Rapat tersebut dihadiri Kepala Divisi Peraturan Perundang-undangan dan Pembinaan Hukum, Hasran Sapawi, yang mewakili Kepala Kantor Wilayah Kementerian Hukum Nusa Tenggara Timur, Silvester Sili Laba didampingi Kepala Bagian Tata Usaha dan Umum, Yohanis Bely bersama jajaran.

Kegiatan ini merupakan tindak lanjut dari sejumlah regulasi dan surat resmi, antara lain Peraturan BKN Nomor 26 Tahun 2019 tentang Pembinaan Penyelenggaraan Penilaian Kompetensi PNS, Peraturan Menteri Hukum Nomor 1 Tahun 2024 tentang Organisasi dan Tata Kerja Kementerian Hukum, serta surat Kepala Biro Sumber Daya Manusia Sekretariat Jenderal Kementerian Hukum tertanggal 29 Januari 2026 mengenai penyampaian usul penilaian kompetensi dan potensi pegawai.

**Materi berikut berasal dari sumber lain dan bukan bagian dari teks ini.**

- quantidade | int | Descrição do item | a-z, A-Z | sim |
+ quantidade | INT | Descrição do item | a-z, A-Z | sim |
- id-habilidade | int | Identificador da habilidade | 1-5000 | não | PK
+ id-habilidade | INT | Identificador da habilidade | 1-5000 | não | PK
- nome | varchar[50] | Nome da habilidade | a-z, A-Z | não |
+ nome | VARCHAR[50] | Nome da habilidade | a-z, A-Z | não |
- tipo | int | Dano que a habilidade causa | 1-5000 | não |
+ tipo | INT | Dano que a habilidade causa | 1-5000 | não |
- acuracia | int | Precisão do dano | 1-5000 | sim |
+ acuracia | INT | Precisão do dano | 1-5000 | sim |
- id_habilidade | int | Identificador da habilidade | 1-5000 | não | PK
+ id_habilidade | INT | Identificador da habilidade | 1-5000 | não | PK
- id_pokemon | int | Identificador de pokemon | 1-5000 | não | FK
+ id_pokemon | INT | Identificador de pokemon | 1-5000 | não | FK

Dalam rapat tersebut, Hasran Sapawi menyampaikan bahwa penilaian kompetensi akan dilaksanakan bagi pegawai di lingkungan Kantor Wilayah Kementerian Hukum Wilayah Nusa Tenggara Timur pada tahun 2026. Menurutnya, kegiatan ini bertujuan untuk meningkatkan kualitas sumber daya manusia aparatur serta memastikan kesesuaian kompetensi pegawai dengan kebutuhan organisasi.

Dari tempat terpisah, Kepala Kantor Wilayah Kementerian Hukum Nusa Tenggara Timur, Silvester Sili Laba, menyampaikan himbauan kepada seluruh jajaran agar mengikuti kegiatan penilaian kompetensi ini dengan penuh tanggung jawab dan kesungguhan. Ia menegaskan bahwa proses penilaian ini merupakan bagian penting dalam pengembangan karier serta peningkatan profesionalisme aparatur, sehingga setiap pegawai diharapkan dapat mempersiapkan diri secara optimal, baik dari sisi administrasi maupun kesiapan pribadi.
“Saya berharap proses pengembangan karier dan peningkatan kapasitas pegawai di lingkungan Kementerian Hukum NTT dapat berjalan lebih terarah, profesional, dan akuntabel, ujar Kakanwil.